What you need to do:
Among the records below, how many lines contain "little"? State the number and nothing more.

- - - - -

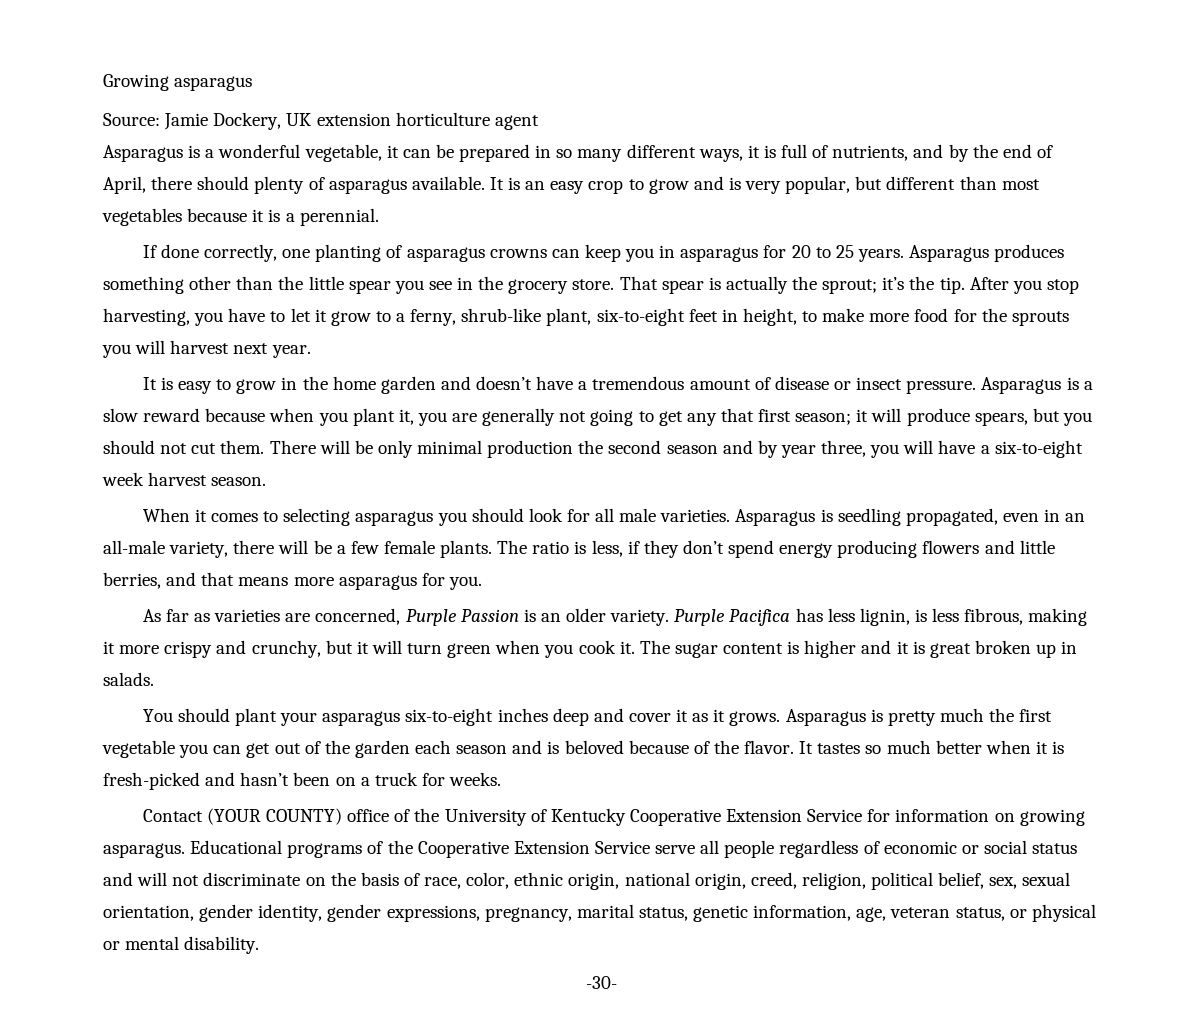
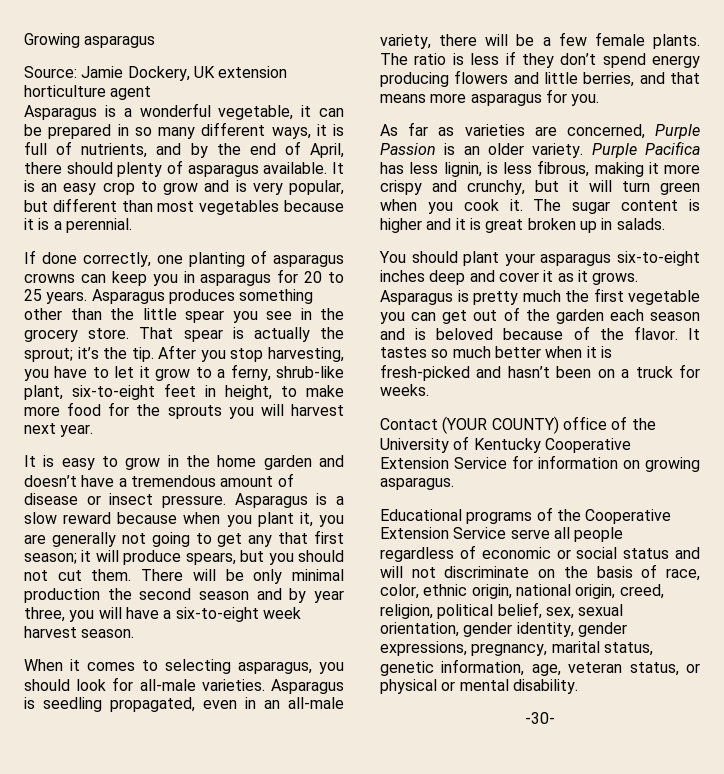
- When it comes to selecting asparagus you should look for all male varieties.
+ When it comes to selecting asparagus, you should look for all-male varieties.
- The ratio is less, if they don’t spend energy producing flowers and little berries, and that means more asparagus for you.
+ The ratio is less if they don’t spend energy producing flowers and little berries, and that means more asparagus for you.
- Contact (YOUR COUNTY) office of the University of Kentucky Cooperative Extension Service for information on growing asparagus. Educational programs of the Cooperative Extension Service serve all people regardless of economic or social status and will not discriminate on the basis of race, color, ethnic origin, national origin, creed, religion, political belief, sex, sexual orientation, gender identity, gender expressions, pregnancy, marital status, genetic information, age, veteran status, or physical or mental disability.
+ Contact (YOUR COUNTY) office of the University of Kentucky Cooperative Extension Service for information on growing asparagus.
+ Educational programs of the Cooperative Extension Service serve all people regardless of economic or social status and will not discriminate on the basis of race, color, ethnic origin, national origin, creed, religion, political belief, sex, sexual orientation, gender identity, gender expressions, pregnancy, marital status, genetic information, age, veteran status, or physical or mental disability.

- - - - -

Response for this exercise:
2